LADESİM LADES OLSUN MU?


LADES

        Teknoloji hayatımızın her alanına girdi. Hayatımızı kolaylaştırdı aynı teknoloji. Bir taraftan sağlığımızı bozarken diğer taraftan da kültürel değerlerimizi yok ediyor.

        Bunlardan biri de yerli tavuklarımızın kemiklerinden çıkan çatal ince kemikle oynanan lades oyunu idi. Tavuk kesilir, kızartılır, parçalanır sofraya konurdu. Yenirken lades kemiği aranır bulan aileden biriyle lades tutardı.

        Oyunun kuralı, karşı tarafa farkında olmadan bir şey vererek aldatma  şeklinde olup , kazanana bir gömlek yada entari neyse kesinlikle alınırdı.

        Bu oyunlar bireyler arasında iletişim, şakalaşma, kaynaşma,  yetenek geliştirme gibi sosyal bağları güçlendiriyordu. Ladese tutuşanlar karşı tarafı yenmek için türlü entrikalar, tuzaklar aldatma projeleri üretirdi.

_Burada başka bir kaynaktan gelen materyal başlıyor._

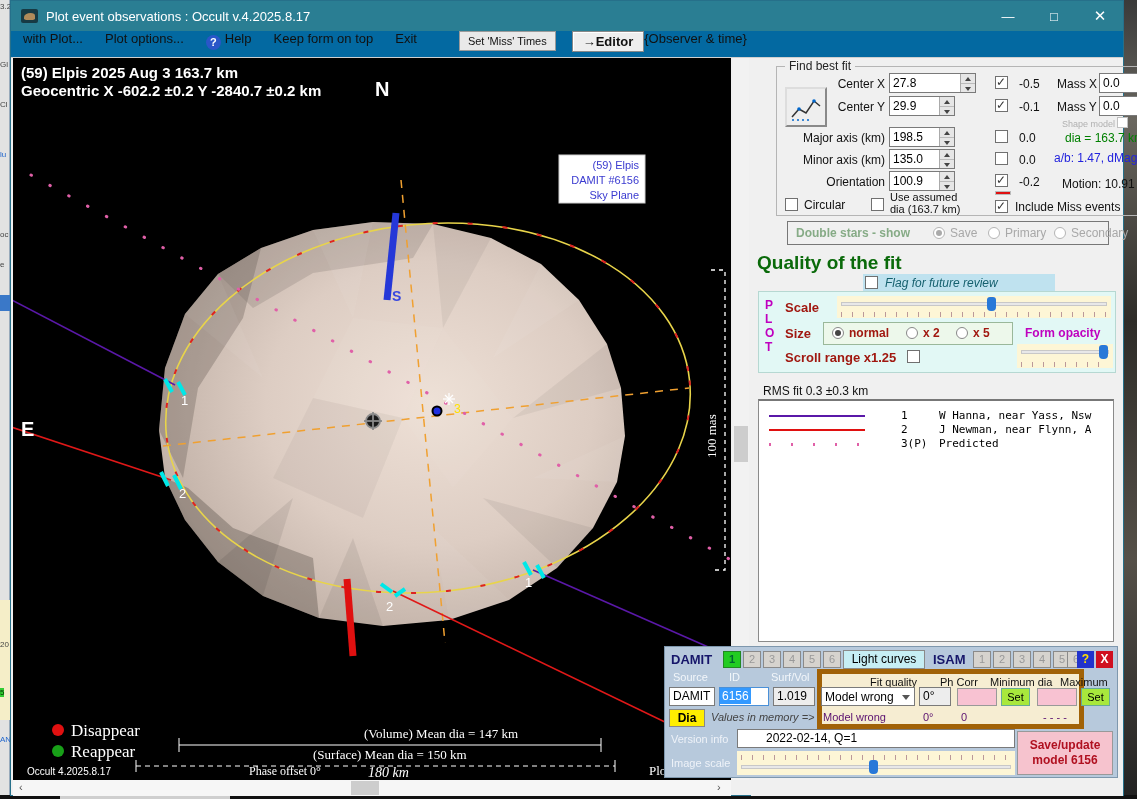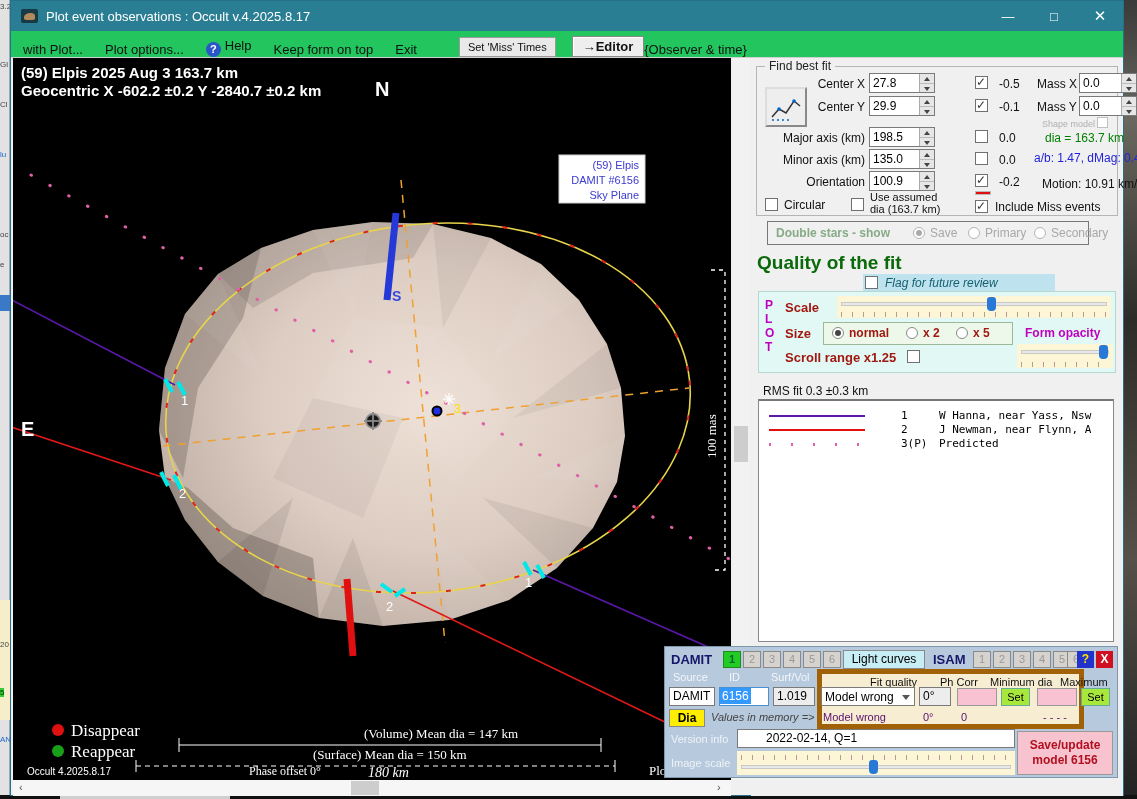"with Plot..." #menubar { align-items: flex-end -> flex-start; background: #22c55e -> #0369a1 }
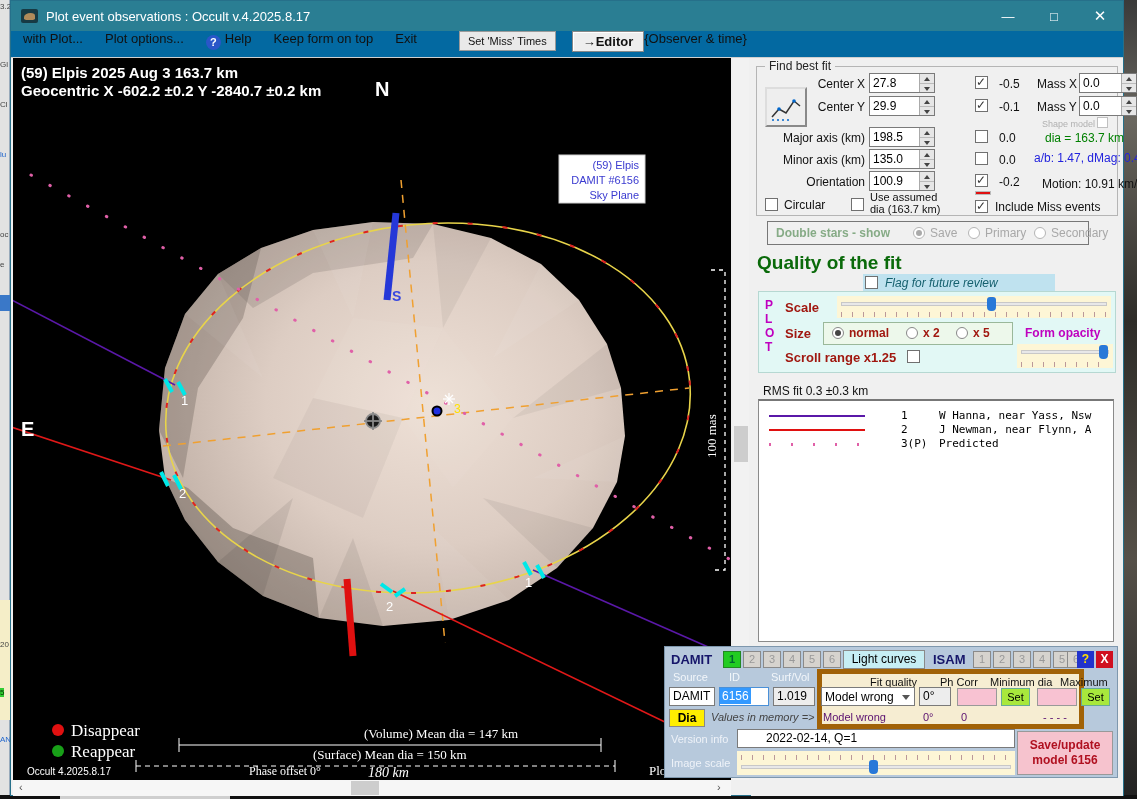"Find best fit" .groupbox { margin-left: none -> 20px }
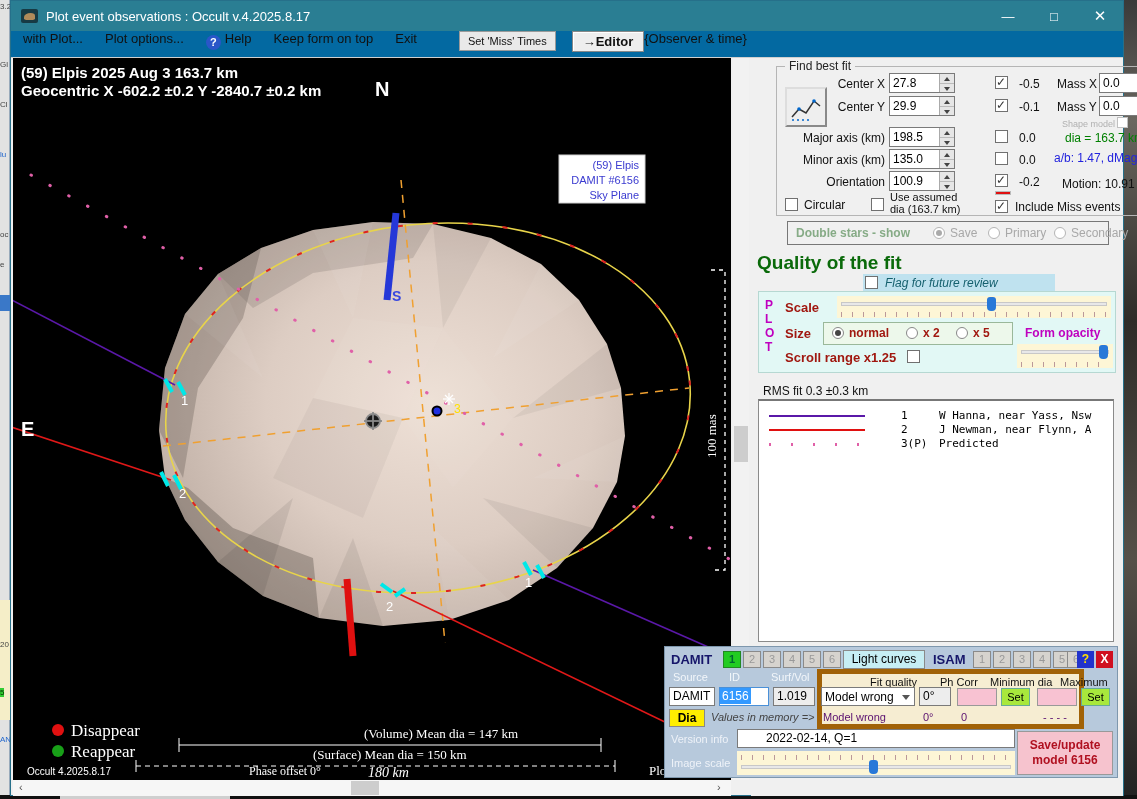"27.8" div.spin { width: 66px -> 87px }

        Bugün satrançın günah olduğunu tartıştığımız günlerde o günlerin satrancı bence lades oyunuydu. Ama artık bu yam yam tavuklarımız teknolojiyi arkasına alarak yerli tavuklarımızı yok etti. Bizler bulmacaları kahvelerde, oyunlarımızı tek başına bilgisayarda oynuyoruz.

        BİZİM TAVUKLARIMIZ, her hanede yetmiş seksen tane olurdu. Civcivler yumurtadan tavuk yatırılarak çıkartılır , sonrada bin bir emekle, kargadan, doğandan korunarak büyütülürdü.  

         Yumurtlarken bile gıdaklaması bir türkü edasındaydı. Bir hanenin  karşılıksız çalışan ,asgari ücretli çalışanı gibiydi. Her sabah babaanneler altlarına bakar, kaç yumurta olacağı bilinirdi.

        Fakat hesap tutmazdı çünkü çocuklar bakkaldan horozlu şekeri, babalar sigara masrafını çaktırmadan oradan yumurta aşırarak giderirdi.

        Neticede bu yamyam tavuklarla "lades im lades olsun mu?" diyemiyorum...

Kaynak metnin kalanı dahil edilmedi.